Getting the Creative Process Going
Several tools can help you in the process of coming up with a company name or a domain name — most of them owned by domain registrars to attract business. Some of the best are no longer available online, but here are a few:
DomainFellow.com lets you start with a keyword and then adds up to 1,000 popular prefixes or suffixes to that word. For each combination you can see which domains are available and which have been taken.
NameStation.com lets you select the length and language of a possible domain name, plus a prefix and suffix. Then it generates possible matches and tells you if they are available.
NameBoy is one of the oldest and best. You enter a primary and a secondary word to work with, select the type of site you have, and whether or not you want to turn on the hyphenation and rhyming features, then let ‘r rip! It works like one of those children’s books that allows you to play with multiple head, body, and leg combinations.
DomainNameSoup.com allows you to mix and match words with domain names. Tools allow you to experiment with various combinations of hyphens, prepending and appending words, changing letters of a domain anem, searching for typos, trying multiple choices, looking for synonyms, jumbling word combinations, etc. For the results they’ll tell you what’s available and what’s not.

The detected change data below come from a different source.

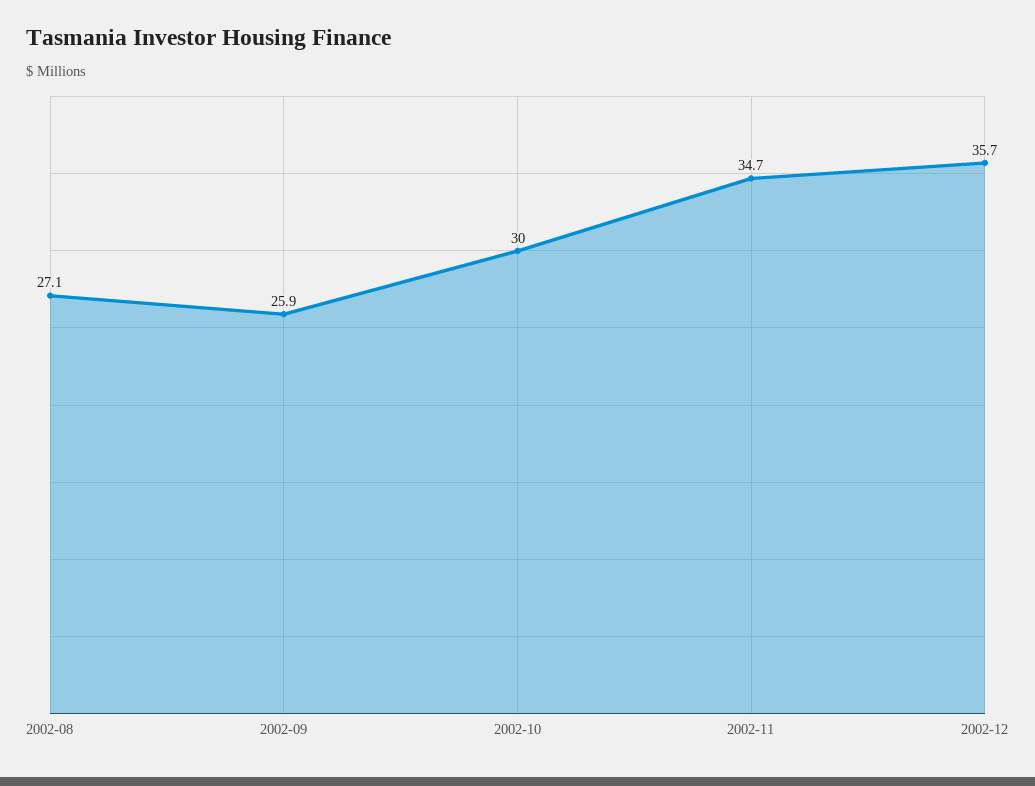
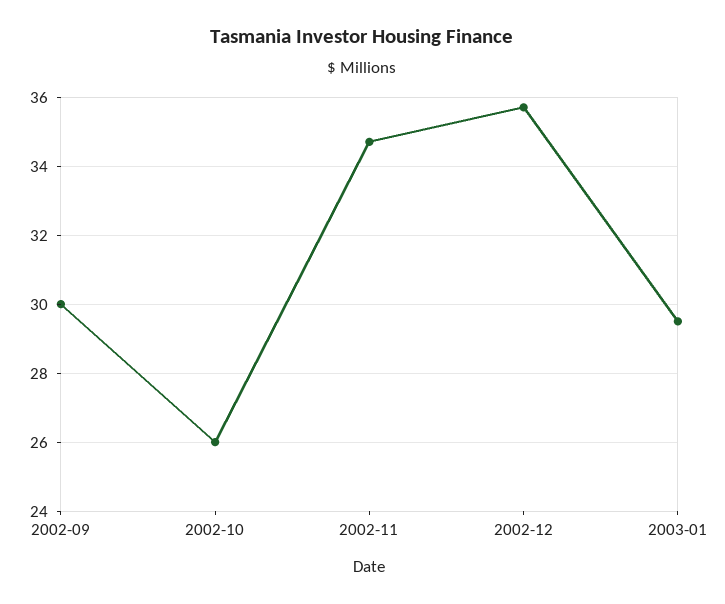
2002-08: 27.1 -> none
2002-09: 25.9 -> 30
2002-10: 30 -> 26
2003-01: none -> 29.5

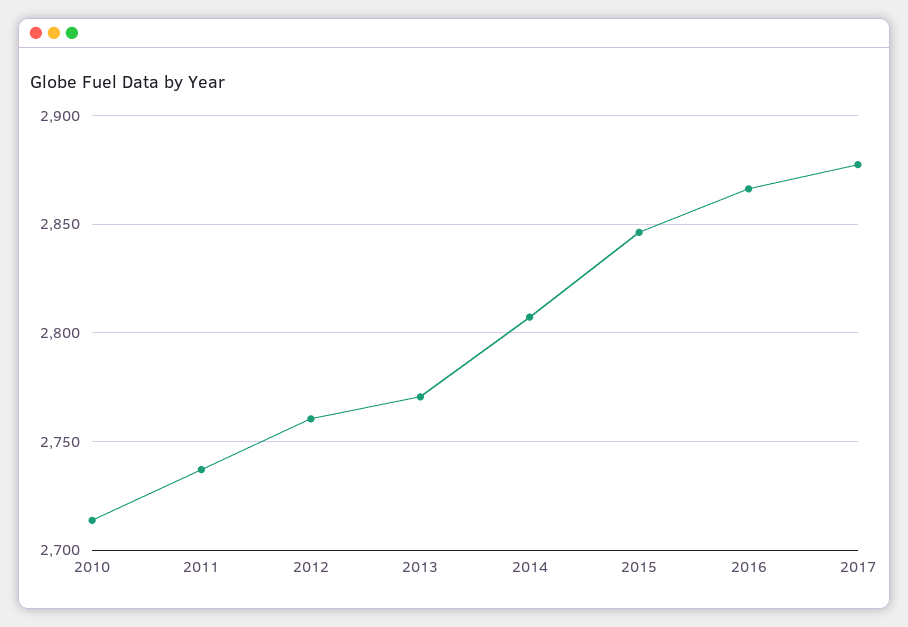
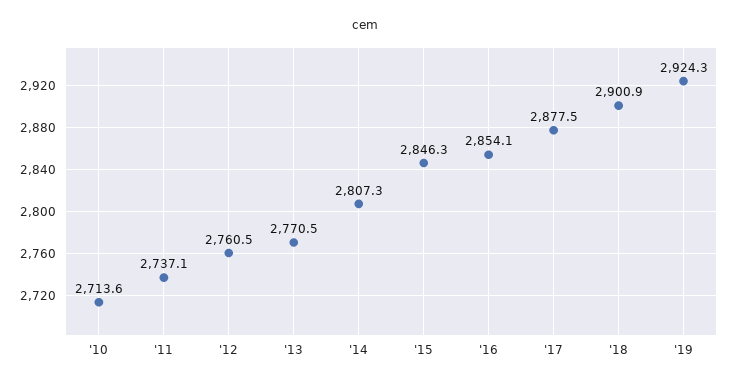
2016: 2865 -> 2854.1
'18: none -> 2900.9
'19: none -> 2924.3

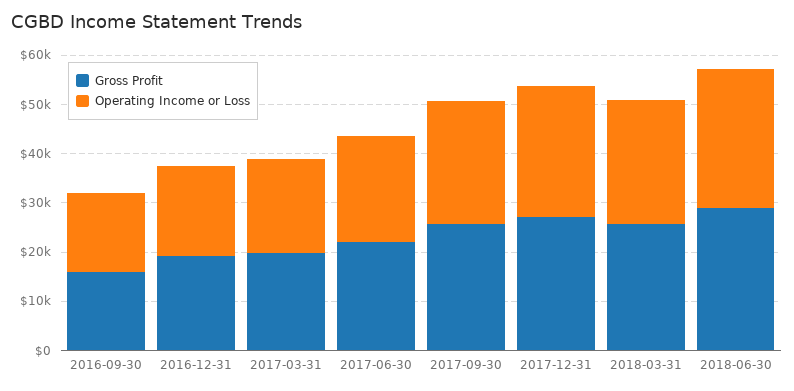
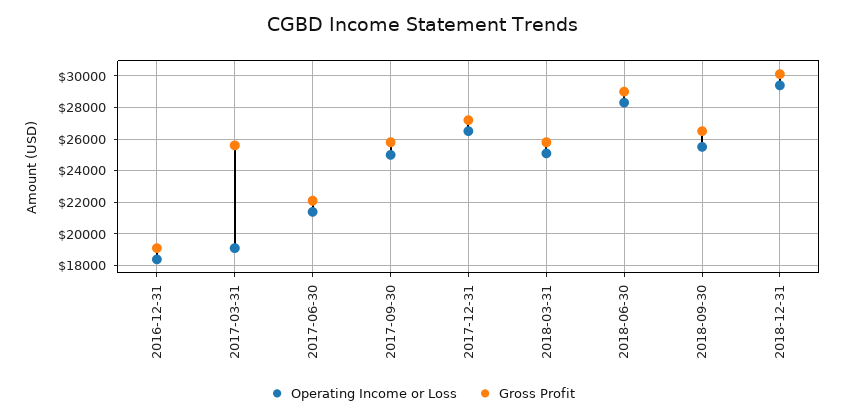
Gross Profit, 2016-09-30: 16000 -> none
Operating Income or Loss, 2016-09-30: 16000 -> none
Gross Profit, 2017-03-31: 20000 -> 25500
Operating Income or Loss, 2018-09-30: none -> 25500
Gross Profit, 2018-09-30: none -> 26500
Operating Income or Loss, 2018-12-31: none -> 29500
Gross Profit, 2018-12-31: none -> 30000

Be aware! The above services don’t necessarily have the best or lowest cost domain registrar services. For that I recommend GoDaddy, the one I currently use.
Domain Names as Branding
Don’t forget that your domain name automatically becomes your brand-name, whether you intend it or not. It will forever after affect how your company is perceived. As I’ve begun to understand branding better, I’ve worked hard to find domain names that also describe the purpose of the site, such as my religious sites: JesusWalk.com and JoyfulHeart.com.
My son Dan’s consulting company helps businesses define, create, and clarify their core brands and key messages — and then helps implement brand strategies through collateral, advertising, website, and promotional campaigns. His domain name, MarketDifference.com describes his business focus clearly — but it took a couple of weeks for him to get to the “Eureka” moment of discovering this nicely balanced domain name.
The time you take to select your name is time well spent. The money you spend for marketing or branding consultants to help you get the very best name is a good investment, too.
Domain Names Are a Marketing Bargain
I consider a good domain name a marketing bargain. ArtUFrame.com bought Art.com and immediately doubled their sales. A memorable, catchy domain name can make a lot of difference in setting you apart from the crowd — even if you have to pay several hundred or several thousand dollars for a great name that someone already owns. A great domain name can go a long way to launching or revitalizing a successful online business.